Brief:
Gather, from the listing beneath this task, every line holding the string "with".

Supplied entries:
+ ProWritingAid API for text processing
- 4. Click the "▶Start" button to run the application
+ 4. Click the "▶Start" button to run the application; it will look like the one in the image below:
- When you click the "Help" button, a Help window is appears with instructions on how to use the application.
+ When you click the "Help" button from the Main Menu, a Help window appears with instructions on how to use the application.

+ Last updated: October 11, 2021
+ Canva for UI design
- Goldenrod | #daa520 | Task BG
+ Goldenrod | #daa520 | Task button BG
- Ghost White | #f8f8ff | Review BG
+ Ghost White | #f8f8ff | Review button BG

Solution:
- When you click the "Help" button, a Help window is appears with instructions on how to use the application.
+ When you click the "Help" button from the Main Menu, a Help window appears with instructions on how to use the application.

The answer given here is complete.